Dal 1990 comincia la sua attività di regista e performer fondando Grad zero nel ‘94 e  creando numerosi spettacoli e performance non solo in Italia.  Dirige diversi laboratori-residenze-rassegne- festival, che si muovono al confine tra i vari linguaggi creativi, recuperando e trasformando luoghi abbandonati.
Realizza regie anche per altri gruppi (Sosta Palmizi, etc).Si occupa anche di pedagogia artistica. insegnando nelle scuole (realizza opere creative con i bambini), università, carceri, centri culturali.  Nel 2000 dopo alcuni video teatrali gira in Albania il suo primo corto, Il ponte, tratto da un racconto di F. Kafka e presentato in diversi Festival.  Nel 2005 dirige il suo primo film-documentario lungo, Stella Loca, interamente girato a Buenos Aires e presentato al Roma Film Festival, al Festival del cinema latino americano di Trieste e al Doc for sale di Amsterdam. Tra il 2006 e il 2010 realizza una serie di documentari in Argentina, Cile e Brasile sull’emigrazione italiana che confluiscono nell’Archivio liquido dell’identità, di cui è direttore artistico. E anche due film: Leonardo in concorso al 26° Torino Film Festival, a Bif&st  Bari 2009 e a Docucity  Milano 2012 (Menzione speciale); Via Appia in concorso al 28° Torino Film Festival. Fuori concorso Panorama Bif&st Bari 2011. Evento speciale fuori concorso XII Festival del Cinema Europeo di Lecce.  In concorso a ViaEmiliadocfest 2011. Rassegna Fata Morgana C.A.M.S. di Cosenza 2011. In concorso per la fase finale del Doc/it Professional Award, premio attribuito dalla categoria professionale al miglior documentario dell’anno.  

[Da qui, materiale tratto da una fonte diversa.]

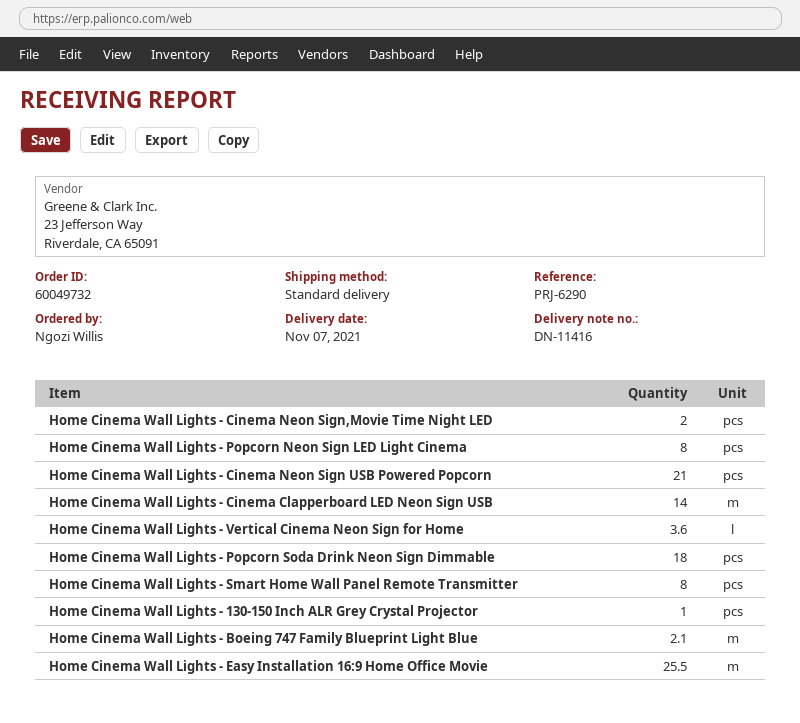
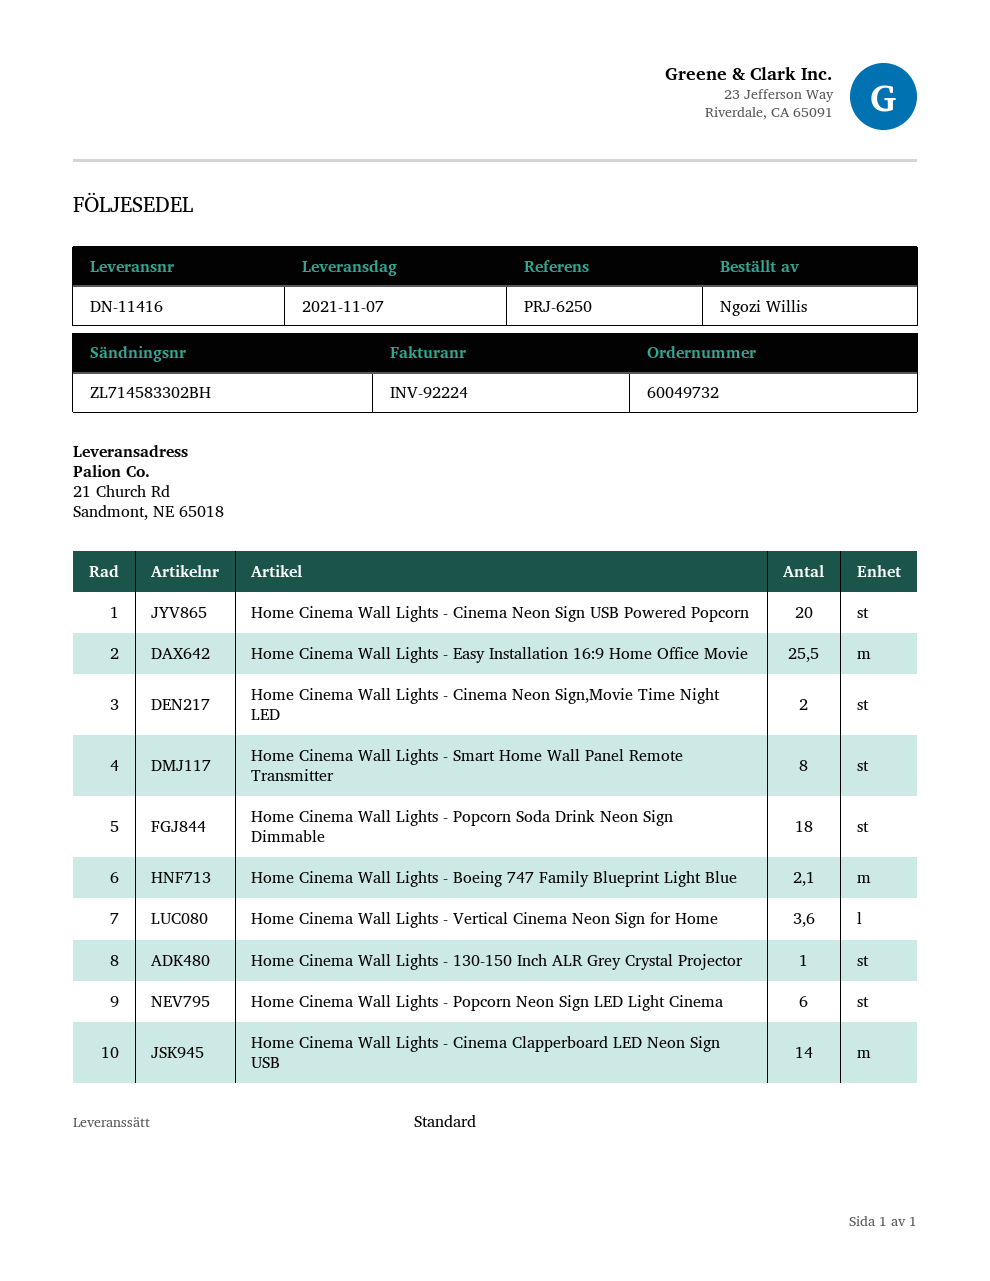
reference: PRJ-6290 -> PRJ-6250
Home Cinema Wall Lights - Popcorn Neon Sign LED Light Cinema: 8 -> 6
Home Cinema Wall Lights - Cinema Neon Sign USB Powered Popcorn: 21 -> 20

Paolo De Falco è inoltre musicista. Ha fatto parte dei Fools (inseriti in una compilation dei migliori gruppi rock italiani-1993-94) e dei M.T.U. (2000).  Ha composto per diversi coreografi: R. Mazzotta, A.P. Bacalov, F. Scavetta etc. Ha scritto Anche i pesci balleranno un libro-diario sul suo lavoro teatrale per i tipi di Argo Editrice (1999).